Photo #1 provides a good view of the beautiful Big Ridge, at the base of which the Trans-Canada Highway runs from Blues Mills in the north to Lexington in the south. Four individually named mountains (McIntyres Mountain, Cameron Mountain, River Denys Mountain, and Skye Mountain, from south to north) are the edges of the plateau, formerly inhabited but now mostly deserted, to the north and west of the highway; the Bornish Hills Nature Reserve also sits along this ridge northwest of Melford.

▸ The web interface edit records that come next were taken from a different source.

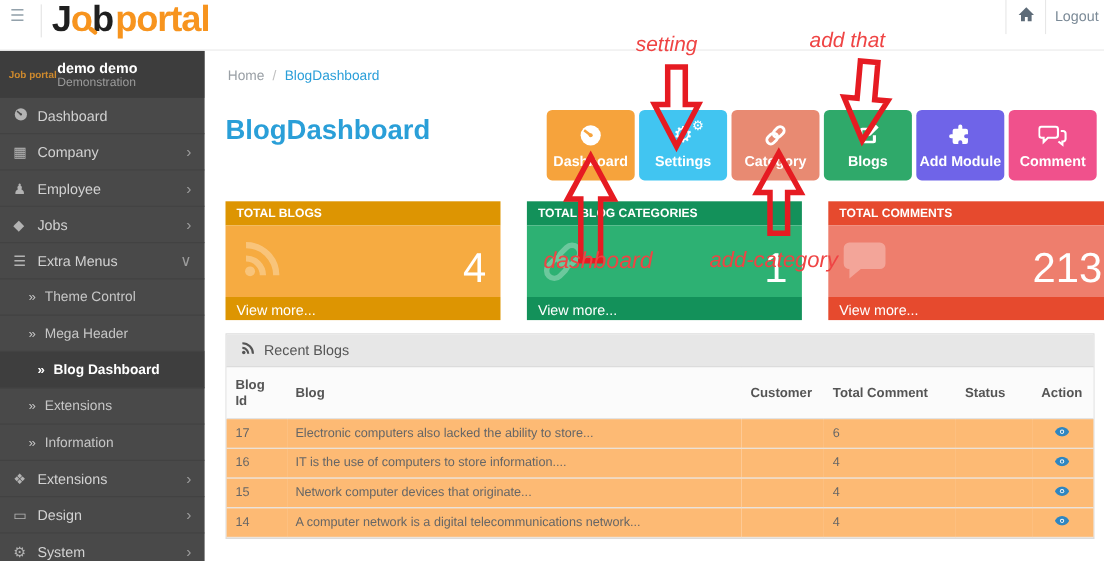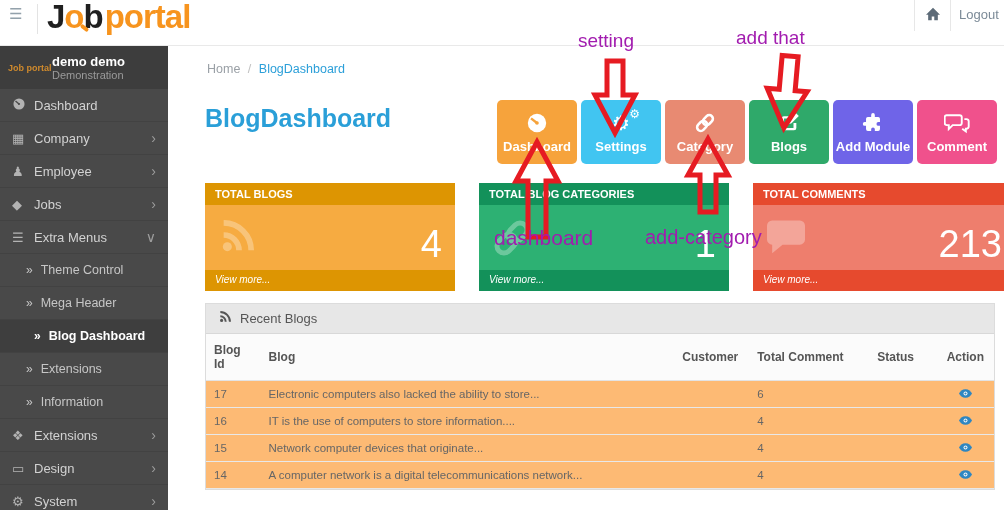"setting" .ann-label { color: #a21caf -> #ef4444; font-style: none -> italic }
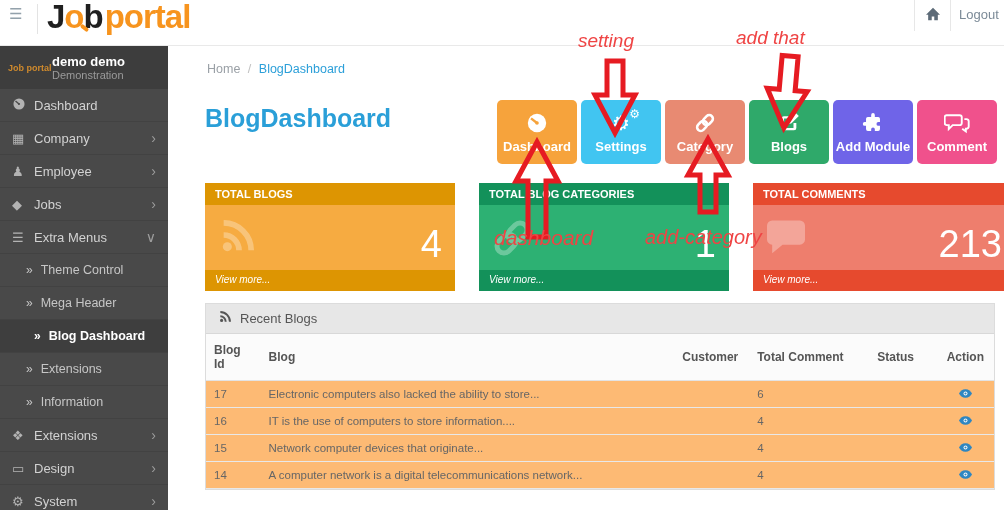"Job portal" .sidebar { width: 168px -> 186px }
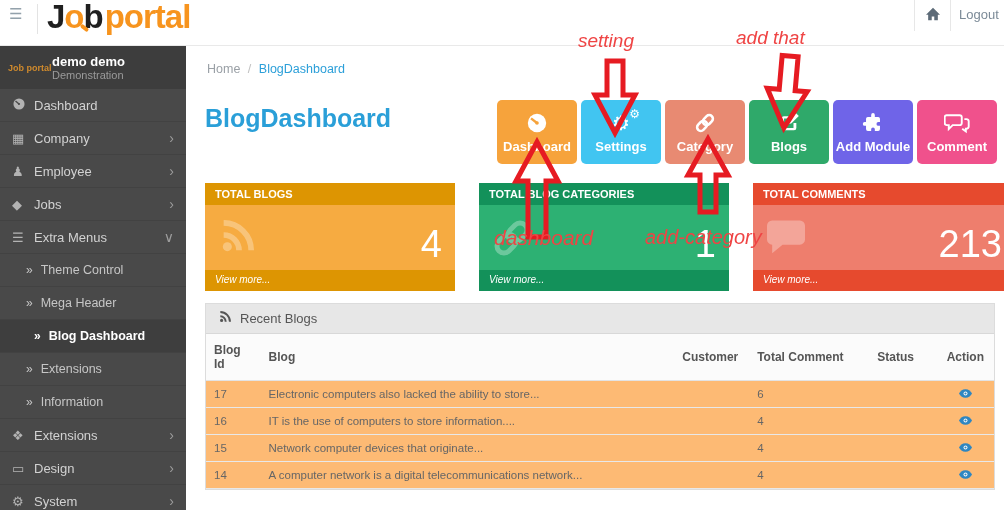"View more..." .card-foot { font-size: 10px -> 13px; font-style: italic -> none }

In photo #1, McIntyres Mountain is at the right; the other prominences are unnamed, but part of the Big Ridge.
The fall colours on the side of McIntyres Mountain are already quite outstanding, perhaps made more remarkable by the sun that was shining on them through the breaks in the clouds (some blue sky can be seen here too), which, alas, did not reach closer to the lovely green fields in the foreground, clearly untouched by frost as yet. River Inhabitants is out there, somewhere, perhaps along the line of bushes in the middle ground, but hidden from sight here. In any case, this is a beautiful scene, very different in nature from the Little Bras d’Or Channel across from St Anns Church in Alder Point, yet every bit as beautiful and tranquil.
Photo #2 is a view of most of McIntyres Mountain. The communications tower at its top can be seen about a third of the way in from the right of the photo. Except for those at the base of the mountain, most of the trees on its side appear to be still green (there’s some ambiguity in the clouded-over areas), though some very tentative changes can be seen in the sunny areas at the right. What a glorious view this must be when the fall colours are at their peak!